Many Americans are sick. Not just in our bodies (although statistics on American nutrition are not pretty), but in our minds too. Americans suffer from anxiety and depression in startling numbers, and experts say that anxiety is only growing.
Yet many of us do not seek help for our mental health in the same way that we would for physical ailments. Why is that, and what can we do to change this reality? The answers lie in misconceptions and limitations in many Americans’ understanding of mental healthcare.
Dangerous stigma and misconceptions
A major reason that Americans don’t seek out the mental healthcare they need is because many of us view therapy with suspicion or derision. Some of us think that people who go to therapy are weak or “crazy”, and that we are not that way, or at least we refuse to admit that we are.
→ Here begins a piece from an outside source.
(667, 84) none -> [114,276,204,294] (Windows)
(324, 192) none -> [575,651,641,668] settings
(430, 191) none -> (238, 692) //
This is an inaccurate view of therapy, and a dangerous one too. The stigma that surrounds mental health care is hurting us, and we need to dispel the myths about therapy.
Therapy is for everyone
There are countless misconceptions about therapy and mental healthcare, and we certainly do not have the space to list them all here. But one of the biggest ones is this: that therapy is only for people with very serious mental health issues.
That’s simply not the case. Putting aside the fact that many people with serious mental health issues may not even realize they have them (and therefore, that they could benefit from therapy), it’s simply not true that well-adjusted folks can’t also benefit from therapy.
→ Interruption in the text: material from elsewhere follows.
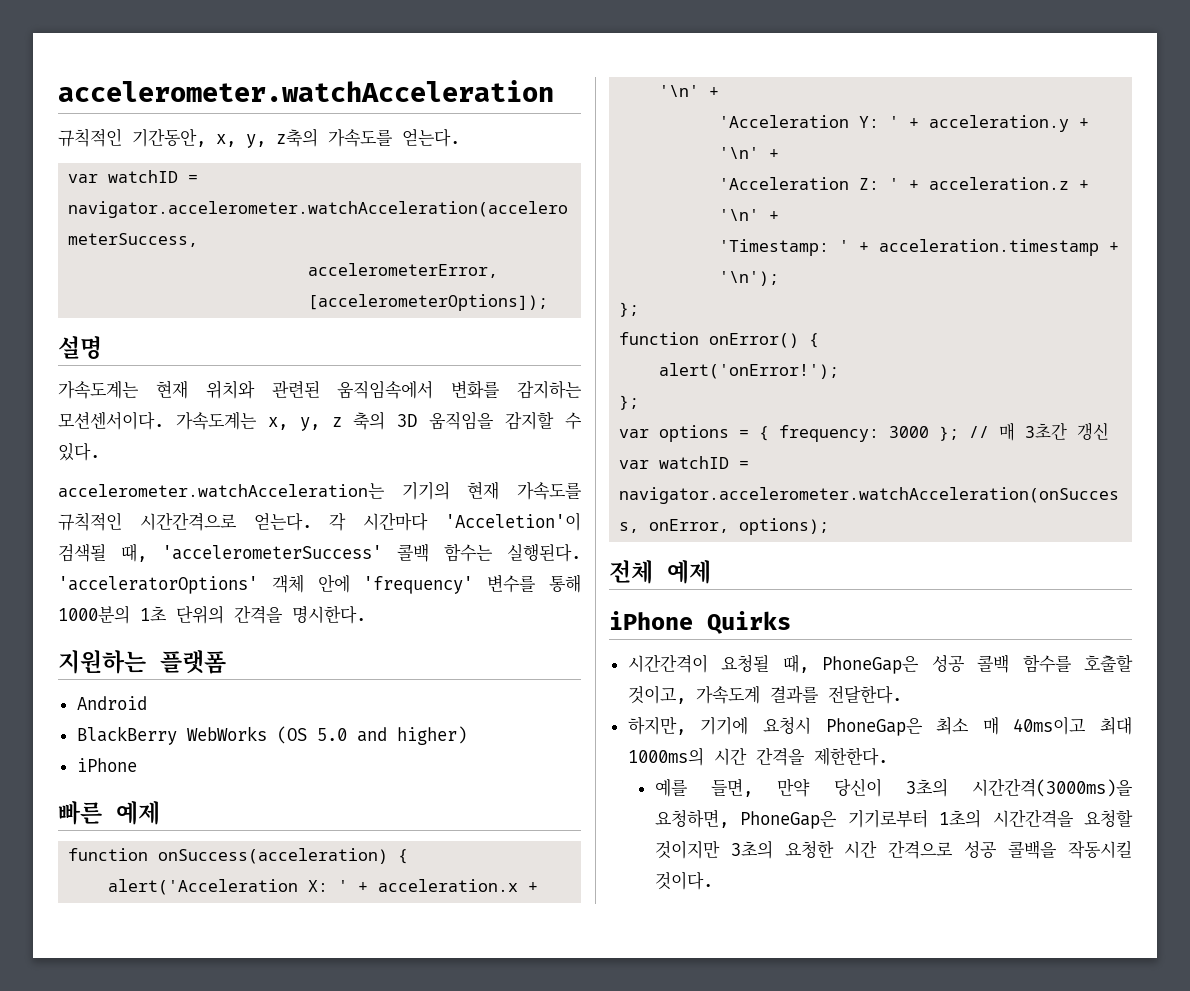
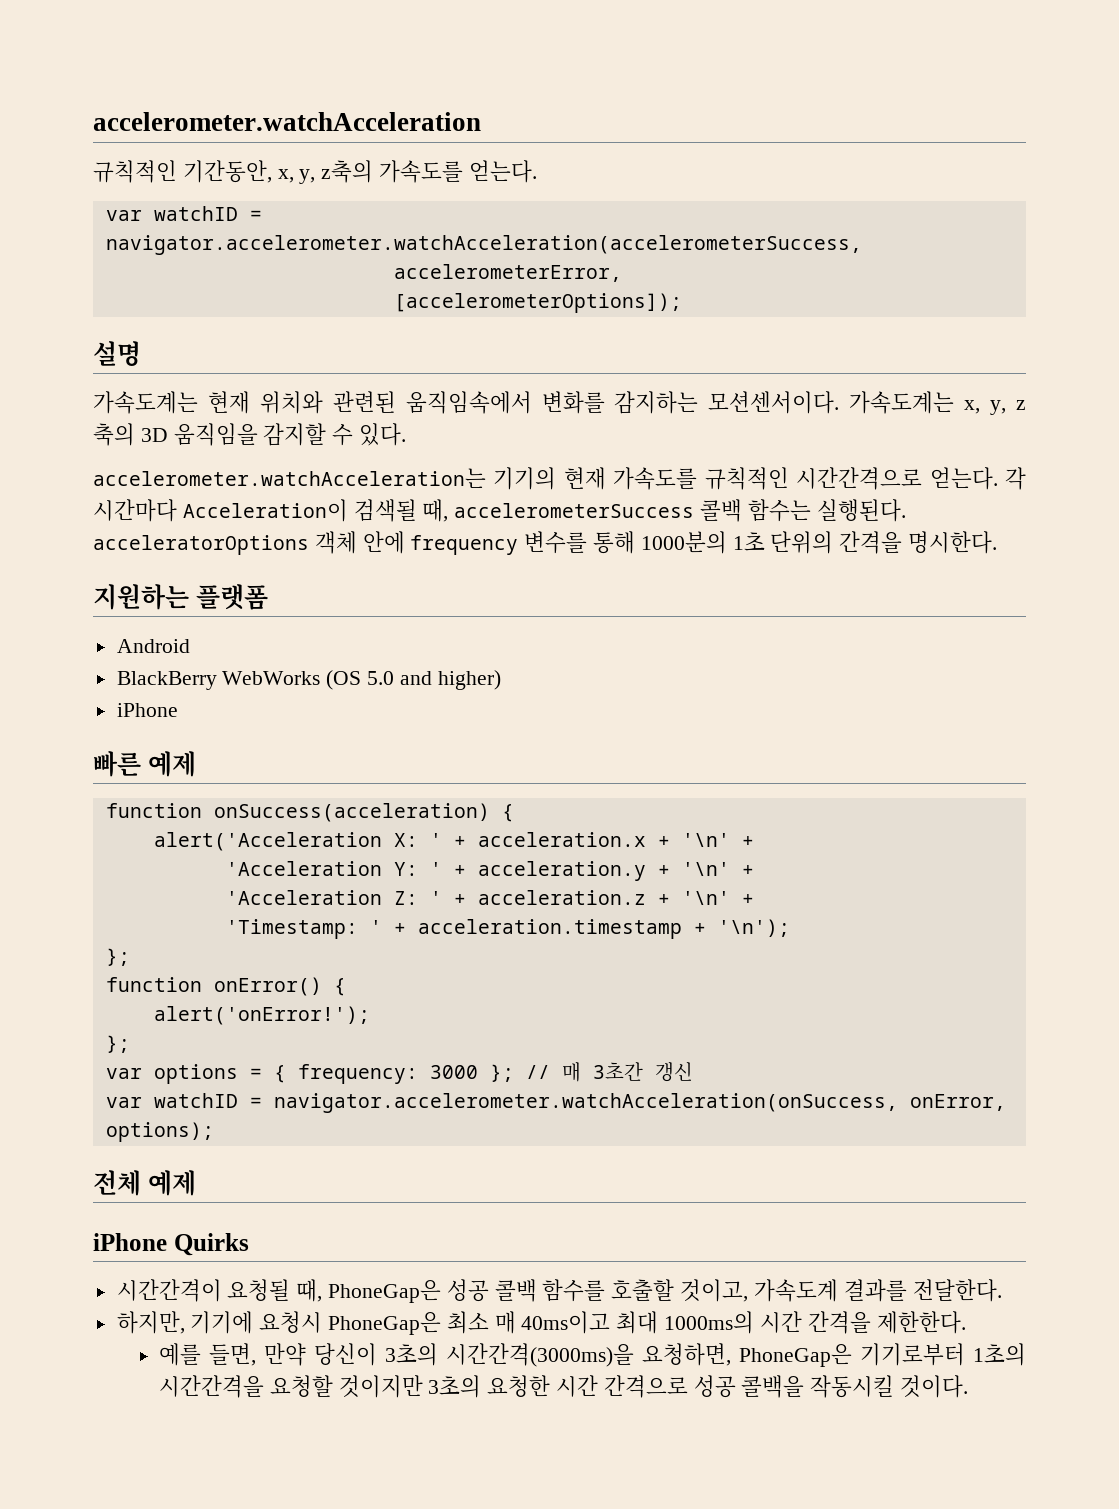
[445,512,581,531] 'Acceletion'이 -> [182,499,348,522] Acceleration이
[162,545,382,560] 'accelerometerSuccess' -> [454,503,695,518] accelerometerSuccess
[58,576,258,594] 'acceleratorOptions' -> [93,535,309,555] acceleratorOptions
[363,576,474,594] 'frequency' -> [410,535,519,555] frequency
Mental health is not binary. You’re not “crazy” or “not crazy” (and it’s offensive to even use such terminology). Each us us deals with anxieties, fears, sadness, frustrations, and all kinds of experiences, moods, and emotions. And each of us can benefit from the strategies and proactive mental healthcare that therapy can provide.
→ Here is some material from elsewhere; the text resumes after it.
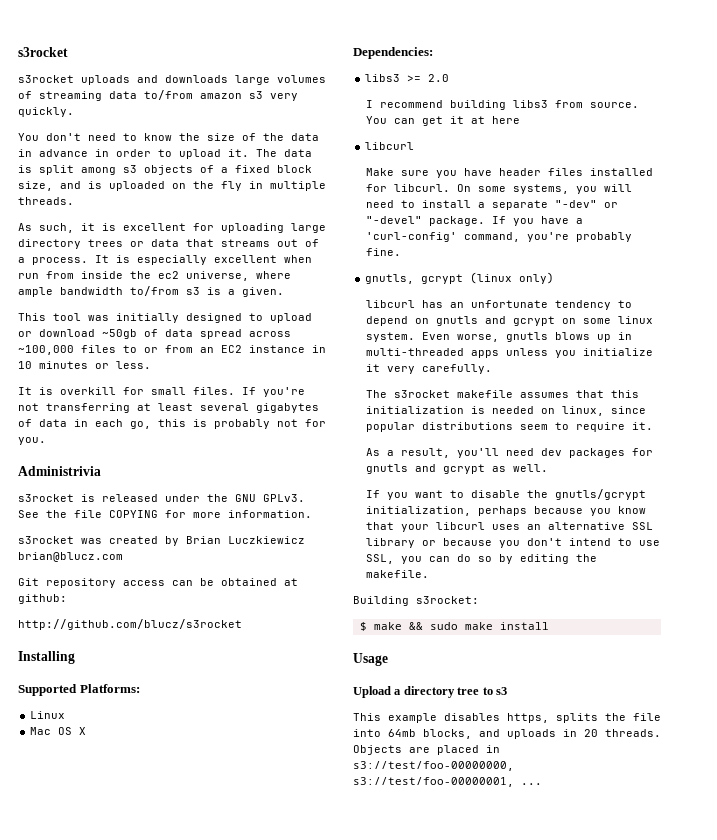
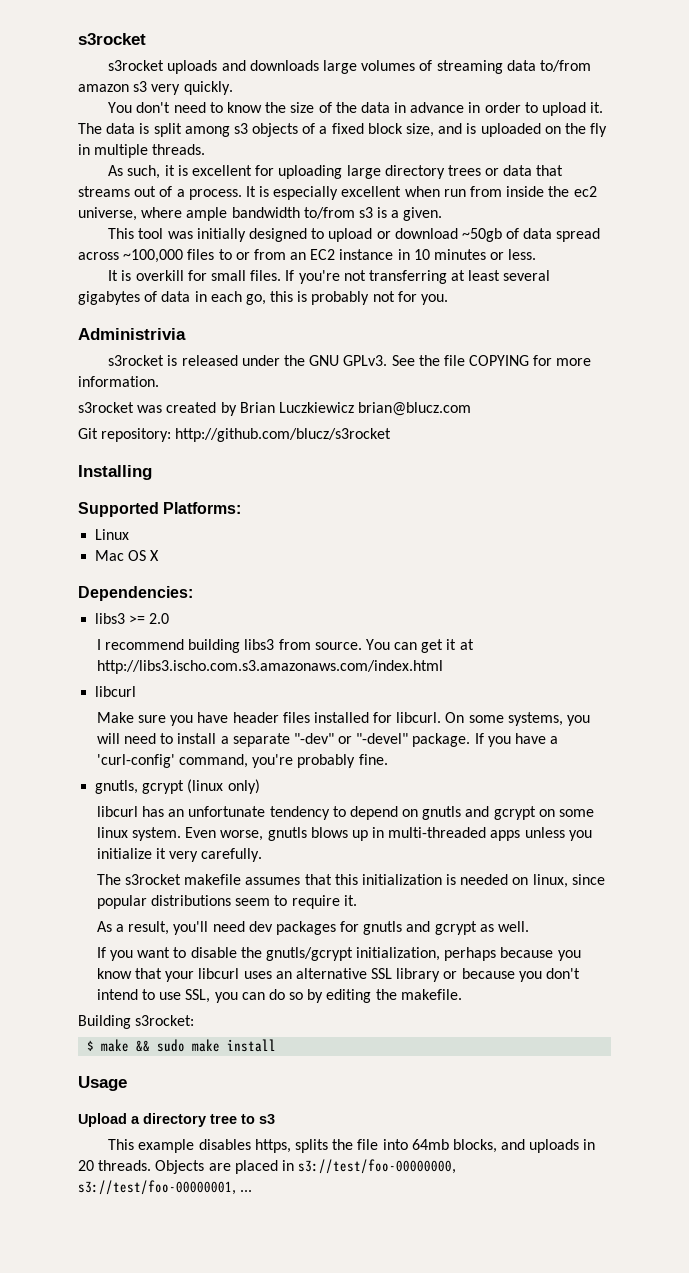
[46,578,298,588] [18,594,67,604] repository access can be obtained at github: // -> [101,428,172,442] repository:
[491,116,520,124] here -> [96,660,443,674] http://libs3.ischo.com.s3.amazonaws.com/index.html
There is more than one type of therapy
Talk therapy is one of the most powerful forms of mental healthcare around. But it’s not well understood. Most of us are familiar with the classic stereotype of a client lying on a couch talking to a therapist. That’s not completely unrepresentative of modern therapy, but it’s a very limiting view. Modern therapy goes well beyond tired misconceptions and stereotypes often portrayed in cartoons, television shows and movies.
There are therapists who use art therapy, music therapy, and other forms of therapy on their own or in conjunction with talk therapy. And talk therapy can be used as part of couple’s therapy, substance abuse therapy, and tons of other subsets of therapy. Therapists, too, can be different: an LGBTQ+ person may prefer to speak to a gay therapist, for instance, and therapists can specialize in helping all sorts of communities.
You can afford therapy
Americans are beginning to move past the outdated stigmas that keep so many others from seeking help. But even among Americans who recognize the power and importance of therapy, there are many who do not seek out the help they need because they believe they can’t afford it.
Therapy can be expensive, to be sure. But it doesn’t have to be that way. Some forms of therapy and some particular therapists may be covered in whole or in part by your health insurance provider. And there are affordable therapists out there, too, as well as those who are willing to work for less to help underprivileged clients. There are even apps and online therapy options, although it’s best to head to a therapist in person if you’re able to.
Even if you find it a bit pricey, you should consider saving up (perhaps in a tax-advantaged health savings account) or re-working your budget in order to make it work. Therapy is different from what you’d imagine, and it’s well worth the effort and money.